***** Material provided

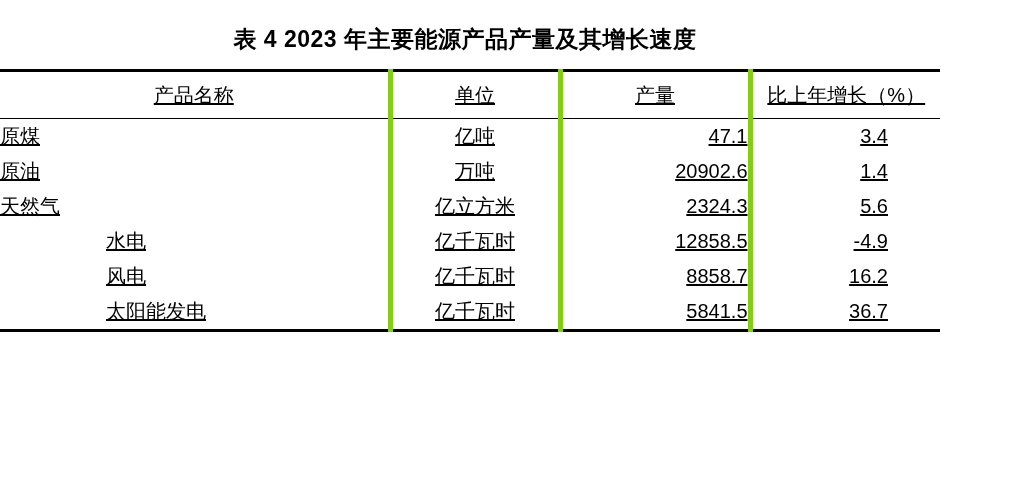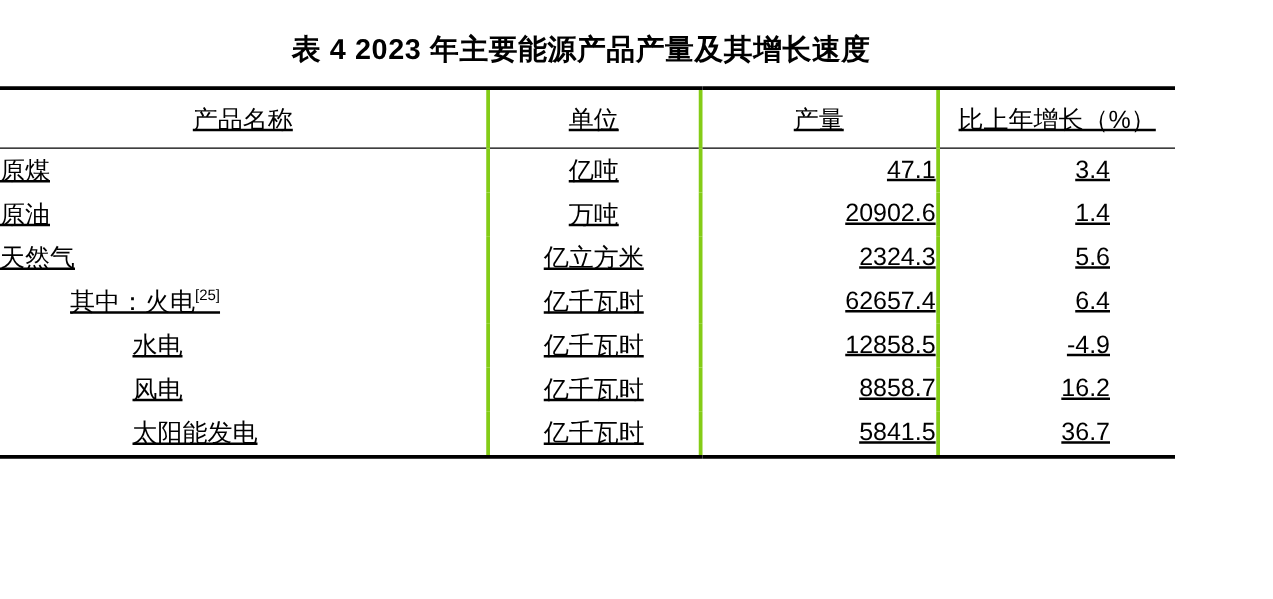--- a/index.html
+++ b/index.html
@@ -56,7 +56,7 @@
   }
   thead th.sep,
   tbody td.sep {
-    border-left: 3px solid #84cc16;
+    border-left: 5px solid #84cc16;
   }
   tbody td {
     height: 35px;

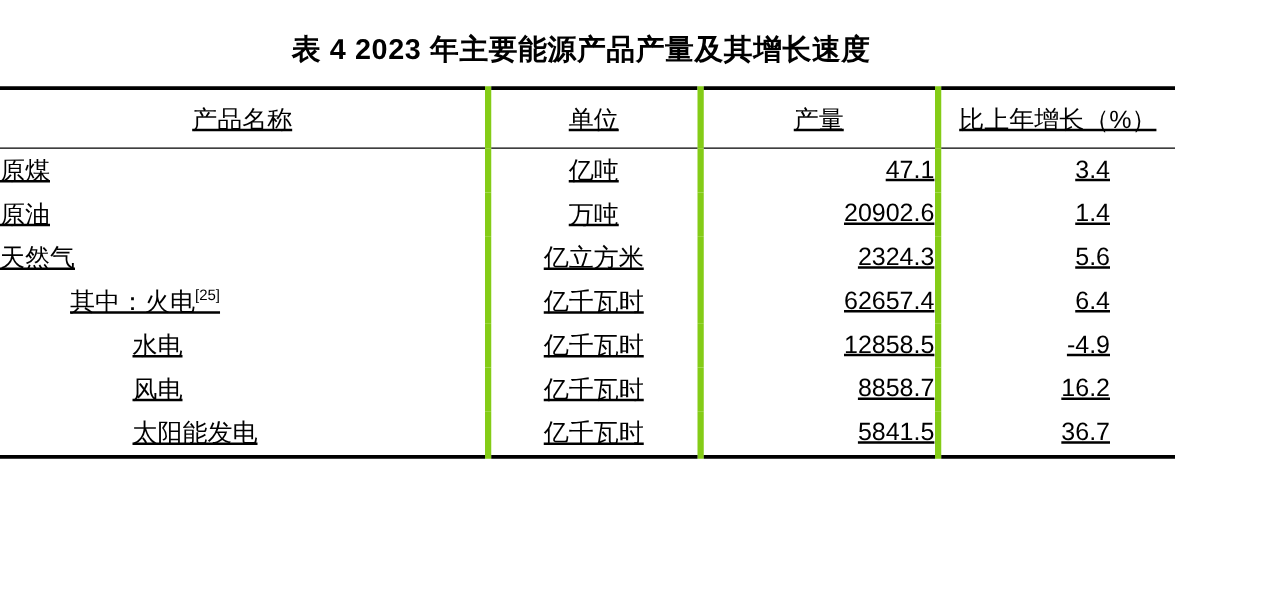--- a/index.html
+++ b/index.html
@@ -130,12 +130,6 @@
           <td class="num grow sep">5.6</td>
         </tr>
         <tr>
-          <td class="name ind1"><span>其中：火电</span><sup>[25]</sup></td>
-          <td class="unit sep">亿千瓦时</td>
-          <td class="num sep">62657.4</td>
-          <td class="num grow sep">6.4</td>
-        </tr>
-        <tr>
           <td class="name ind2"><span>水电</span></td>
           <td class="unit sep">亿千瓦时</td>
           <td class="num sep">12858.5</td>

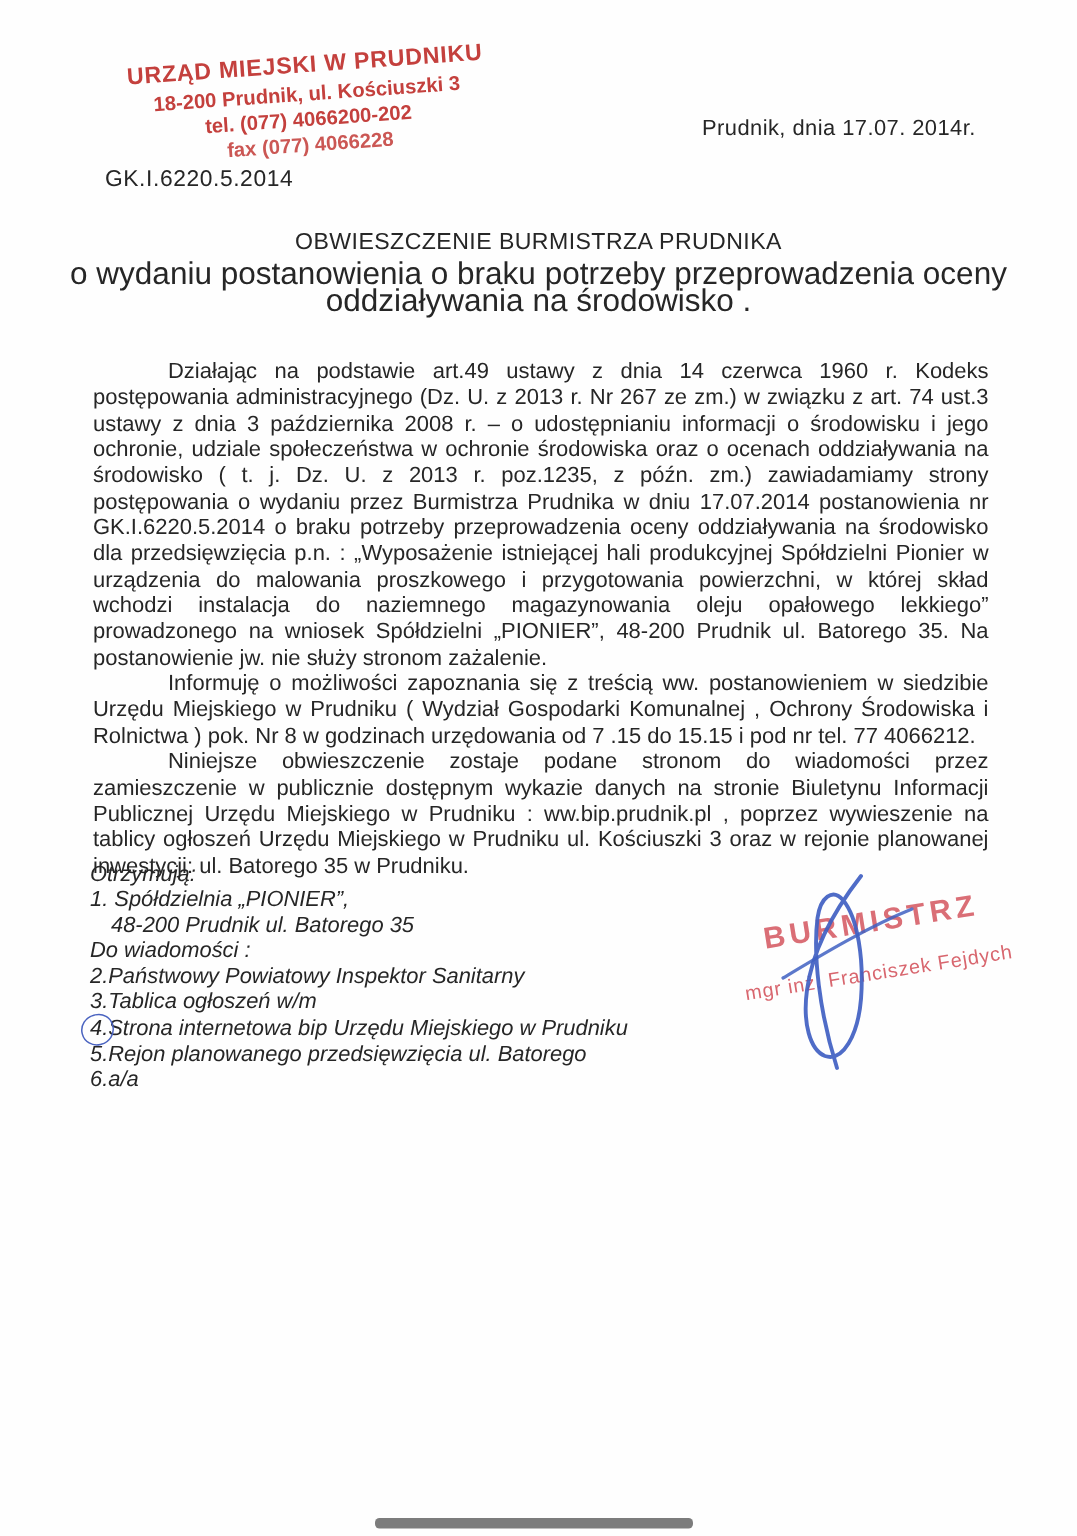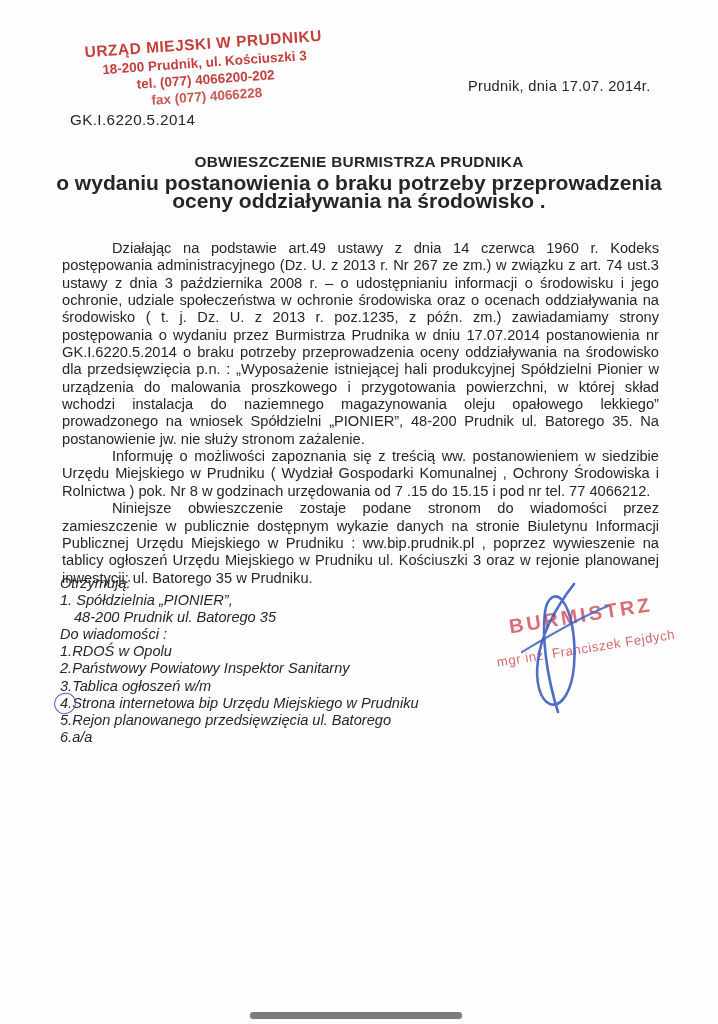--- a/index.html
+++ b/index.html
@@ -36,7 +36,7 @@
 
   .title-block{
     position:absolute;left:39px;top:153px;width:640px;
-    text-align:center;font-weight:bold;
+    text-align:center;font-weight:normal;
   }
   .title-block .main-title{font-size:15.4px;letter-spacing:.3px;margin-bottom:3px;}
   .title-block .sub-title{font-size:21px;line-height:18px;}

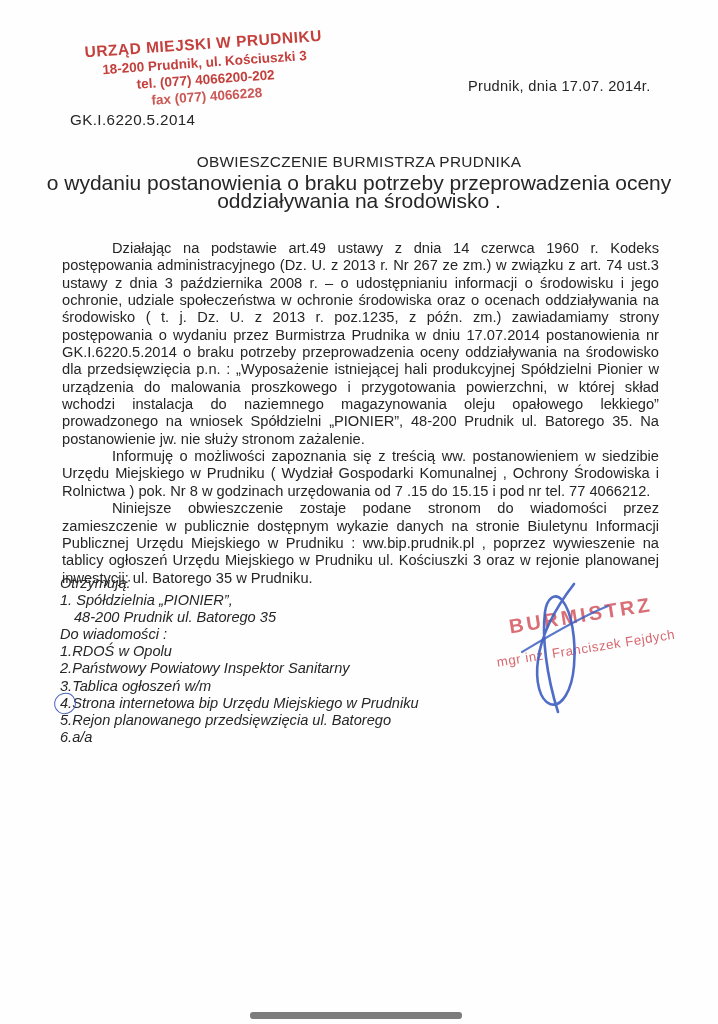--- a/index.html
+++ b/index.html
@@ -121,7 +121,6 @@
     <div class="dist-line">1. Spółdzielnia „PIONIER”,</div>
     <div class="dist-line addr">48-200 Prudnik  ul. Batorego 35</div>
     <div class="dist-line">Do wiadomości :</div>
-    <div class="dist-line">1.RDOŚ w Opolu</div>
     <div class="dist-line">2.Państwowy Powiatowy Inspektor Sanitarny</div>
     <div class="dist-line">3.Tablica ogłoszeń w/m</div>
     <div class="dist-line">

**********

To do
Please print every record exactly as written, without the pictures.

Reply
--- a/index.html
+++ b/index.html
@@ -56,7 +56,7 @@
   }
   thead th.sep,
   tbody td.sep {
-    border-left: 3px solid #84cc16;
+    border-left: 5px solid #84cc16;
   }
   tbody td {
     height: 35px;

--- a/index.html
+++ b/index.html
@@ -130,12 +130,6 @@
           <td class="num grow sep">5.6</td>
         </tr>
         <tr>
-          <td class="name ind1"><span>其中：火电</span><sup>[25]</sup></td>
-          <td class="unit sep">亿千瓦时</td>
-          <td class="num sep">62657.4</td>
-          <td class="num grow sep">6.4</td>
-        </tr>
-        <tr>
           <td class="name ind2"><span>水电</span></td>
           <td class="unit sep">亿千瓦时</td>
           <td class="num sep">12858.5</td>

--- a/index.html
+++ b/index.html
@@ -36,7 +36,7 @@
 
   .title-block{
     position:absolute;left:39px;top:153px;width:640px;
-    text-align:center;font-weight:bold;
+    text-align:center;font-weight:normal;
   }
   .title-block .main-title{font-size:15.4px;letter-spacing:.3px;margin-bottom:3px;}
   .title-block .sub-title{font-size:21px;line-height:18px;}

--- a/index.html
+++ b/index.html
@@ -121,7 +121,6 @@
     <div class="dist-line">1. Spółdzielnia „PIONIER”,</div>
     <div class="dist-line addr">48-200 Prudnik  ul. Batorego 35</div>
     <div class="dist-line">Do wiadomości :</div>
-    <div class="dist-line">1.RDOŚ w Opolu</div>
     <div class="dist-line">2.Państwowy Powiatowy Inspektor Sanitarny</div>
     <div class="dist-line">3.Tablica ogłoszeń w/m</div>
     <div class="dist-line">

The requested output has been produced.